Megarry & Wade, The Law of Real Property (10th ed, para. 27-065) states

“But it is a good defence that during the entire period when the grant could have been made, there was nobody who could lawfully have made it,”

citing Neaverson and Tehidy. The FTT relied strongly on this passage. But then it goes on.

“Thus the court has refused to presume a lost grant of a way where the land had been in strict settlement (under which there was no power to grant in fee simple) from the time when the user began, down to the time of action.”

As Counsel for the appellant points out, at least one of the editors of Megarry & Wade has expressed a view consistent with the latter but not (perhaps) the former passage, in an earlier textbook: see M Dixon, Principles of Land Law (4th Ed.) at 7.11.2 (seemingly not cited to the FTT) where it is said:

“Indeed, it seems that the one way in which the servient owner can defeat the claim [under the doctrine of lost modern grant] is if he shows that the servient owner who is assumed to have made the grant (that is, the owner at the commencement of 20 years’ use) was legally incompetent at the time […]

But it is not stated why the grantor has necessarily to be the owner at the commencement of the 20 years use, though no doubt he or she often will be.

66.

Gale on Easements (22nd Ed.) 2024 at 4-101 states

“It will have been seen that as a general rule the enjoyment of an easement as against an owner of the servient tenement who is unable to dispose of the fee is not sufficient to give rise to a prescriptive title, and that the ordinary cause of such an inability arises from a deficiency of estate, as where a servient owner is tenant for life or tenant for years.
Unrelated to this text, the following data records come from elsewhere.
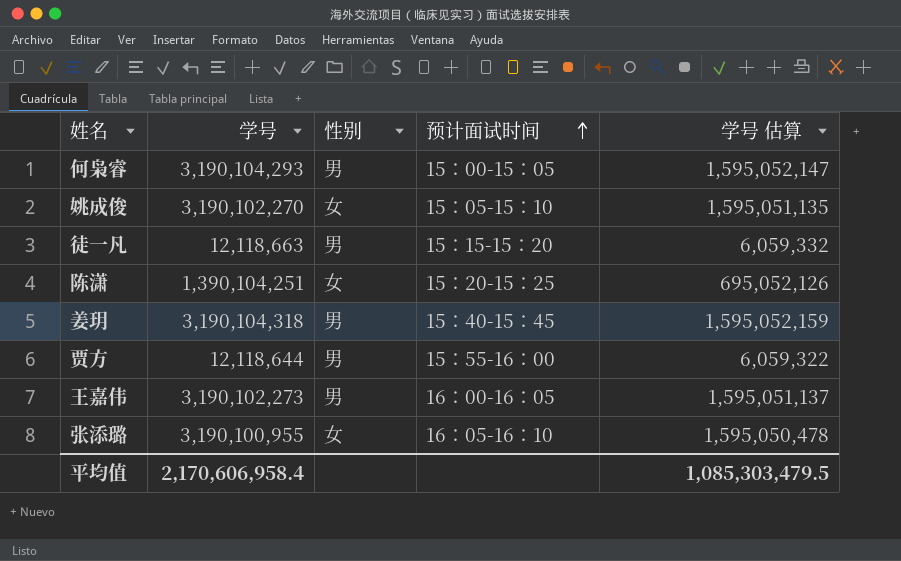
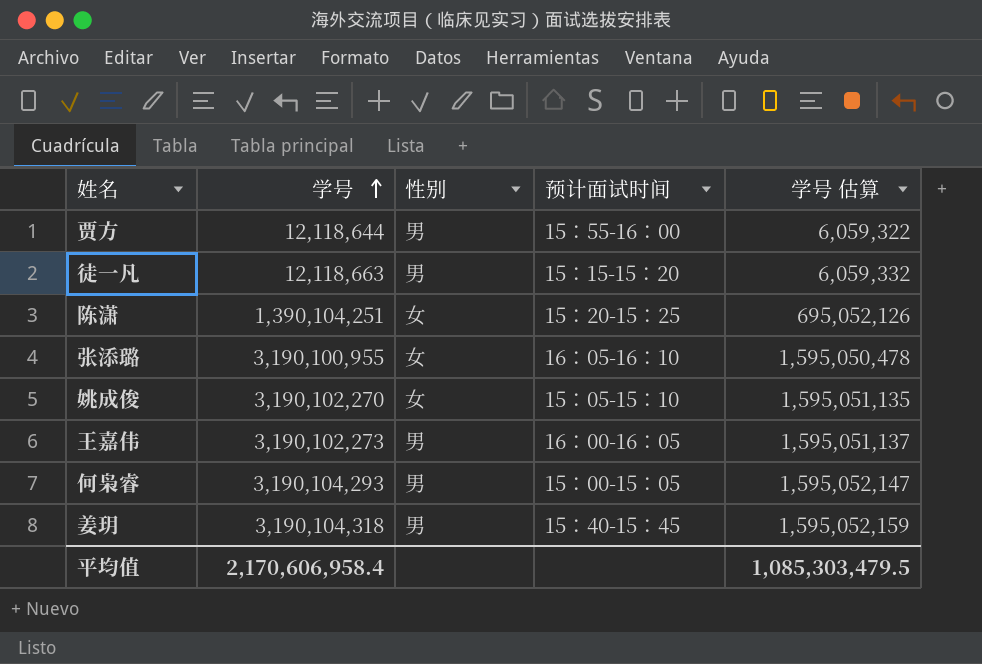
row order: 预计面试时间 ascending -> 学号 ascending

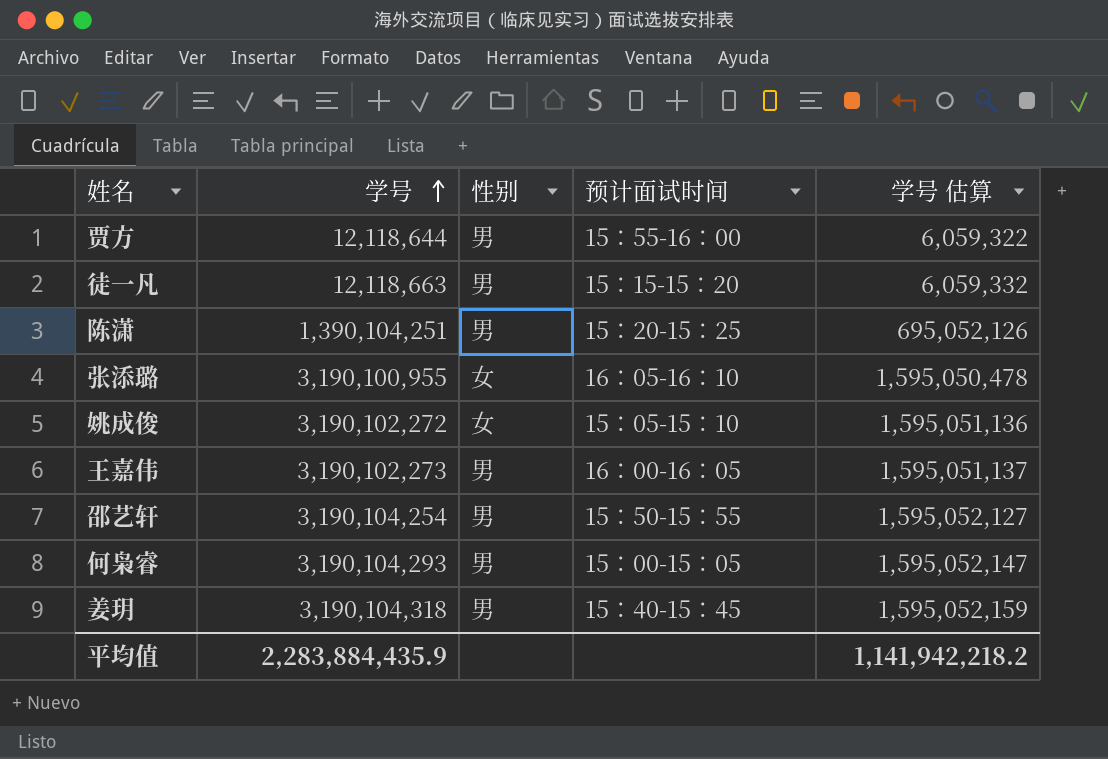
陈潇 | 性别: 女 -> 男
姚成俊 | 学号: 3,190,102,270 -> 3,190,102,272
姚成俊 | 学号 估算: 1,595,051,135 -> 1,595,051,136
row 邵艺轩: none -> 3,190,104,254 | 男 | 15：50-15：55 | 1,595,052,127
平均值 | 学号: 2,170,606,958.4 -> 2,283,884,435.9
平均值 | 学号 估算: 1,085,303,479.5 -> 1,141,942,218.2

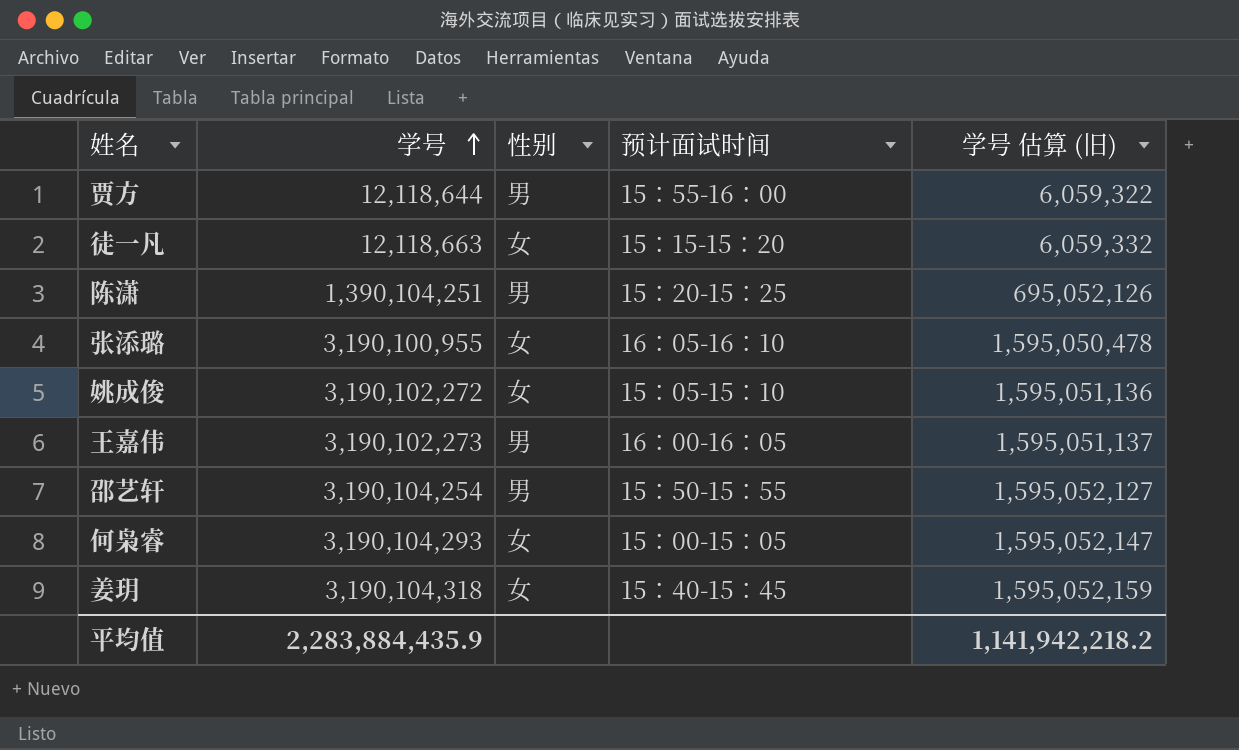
column name: 学号 估算 -> 学号 估算 (旧)
徒一凡 | 性别: 男 -> 女
何枭睿 | 性别: 男 -> 女
姜玥 | 性别: 男 -> 女

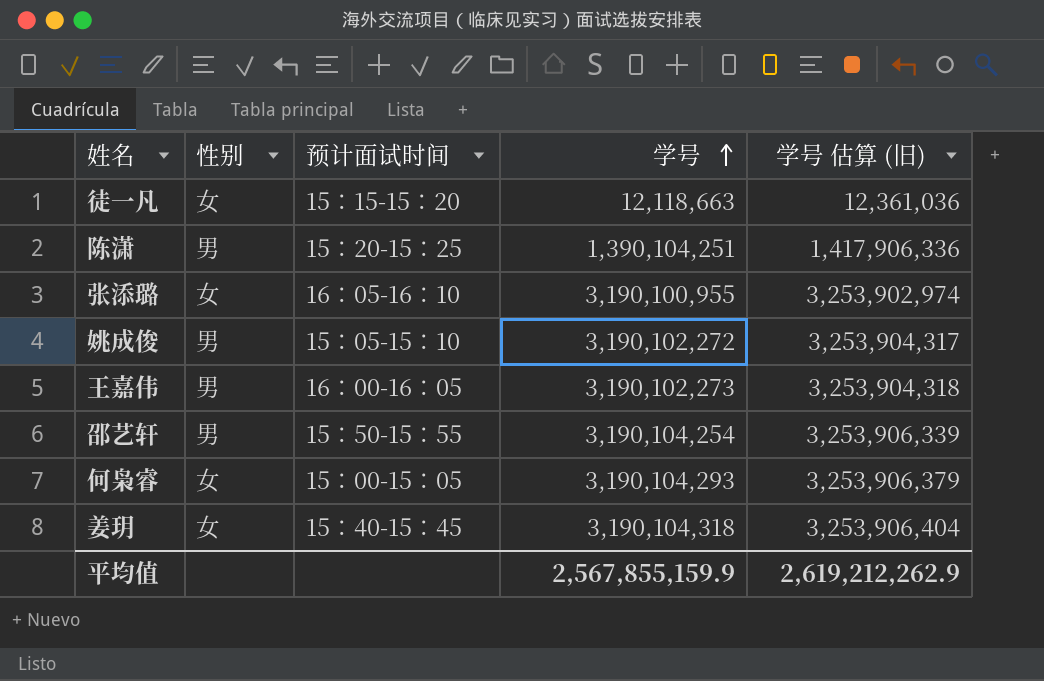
column 学号 | position: 2 -> 4
column 学号 估算 (旧) | formula: [学号] * 0.5 -> [学号] * 1.02
row 贾方: 12,118,644 | 男 | 15：55-16：00 | 6,059,322 -> none
姚成俊 | 性别: 女 -> 男
平均值 | 学号: 2,283,884,435.9 -> 2,567,855,159.9
平均值 | 学号 估算 (旧): 1,141,942,218.2 -> 2,619,212,262.9

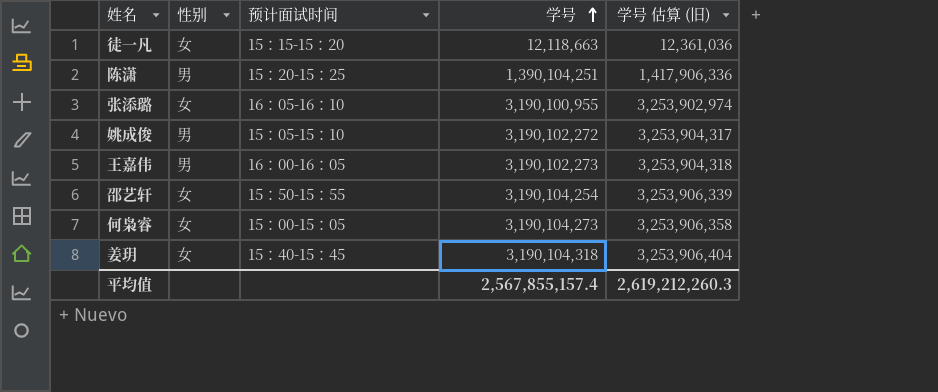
邵艺轩 | 性别: 男 -> 女
何枭睿 | 学号: 3,190,104,293 -> 3,190,104,273
何枭睿 | 学号 估算 (旧): 3,253,906,379 -> 3,253,906,358
平均值 | 学号: 2,567,855,159.9 -> 2,567,855,157.4
平均值 | 学号 估算 (旧): 2,619,212,262.9 -> 2,619,212,260.3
The inability to dispose of the fee may, however, arise from other causes, for instance by reason of the doctrine of ultra vires or where the owner of the servient tenement is restrained from alienation.
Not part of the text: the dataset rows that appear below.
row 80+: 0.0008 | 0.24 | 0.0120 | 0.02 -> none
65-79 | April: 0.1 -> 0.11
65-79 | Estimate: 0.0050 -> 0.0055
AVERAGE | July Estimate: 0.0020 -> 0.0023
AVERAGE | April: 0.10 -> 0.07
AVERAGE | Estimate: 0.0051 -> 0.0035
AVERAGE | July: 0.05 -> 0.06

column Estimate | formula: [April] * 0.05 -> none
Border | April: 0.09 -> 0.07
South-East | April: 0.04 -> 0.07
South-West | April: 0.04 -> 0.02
Thus, where the owner of the servient tenement is a company whose powers of disposition are limited, and a grant of the easement by such company would be ultra vires, it seems that no prescriptive title will arise…” [emphasis supplied]

67.

This passage was set out in the decision of the FTT, but not, apparently, regarded as supporting the appellant on the Date Point. Counsel for the appellant argues that these passages cast the matter of competence to make a grant in terms of the capacity of the servient owner against whom the would-be right is enjoyed. But, correctly understood, they do not in fact support the appellant’s case.

68.

The passage in Gale from which it is said ‘it will have been seen’ appears to be 4-82, and the authority cited is Daniel v North (1809) 11 East 372 (which was not cited before me). In that case Lord Ellenborough said,

“The foundation of presuming a grant against any party is, that the exercise of the adverse right on which such presumption is founded was against the party capable of making the grant; and that cannot be presumed against him unless there were some probable means of his knowing what was done against him.”

69.

Although the first part of that sentence might sound initially as if it supports the appellant’s case, it is clear from the second part of it that the learned judge is referring not to requirement that there be a competent grantor for the notional grant (the ‘competent grantor’ rule), but to the rule that user cannot found a presumption of such a grant by the fee simple owner (or cannot ‘bind’ the fee simple owner) unless by the acquiescence of the fee simple owner (‘user against the fee simple’ rule).

70.

They are different rules. The point in the former is that no grant could have been made, so that presuming a grant would not serve the purpose of supplying a lawful origin for the user; the point in the latter is that no acquiescence capable of binding the relevant estate has occurred, so that there is no basis for the presumption.

71.

In Daniel v North itself, acts of prescription could only be shown during a time when the land over which the claim was made was subject to a tenancy, and since during that time the landlord was not able to interfere with the user (and there was no evidence he knew about it anyway), the claim based on prescription failed. This was an application of the ‘user against the fee simple’ rule, not the ‘competent grantor’ rule.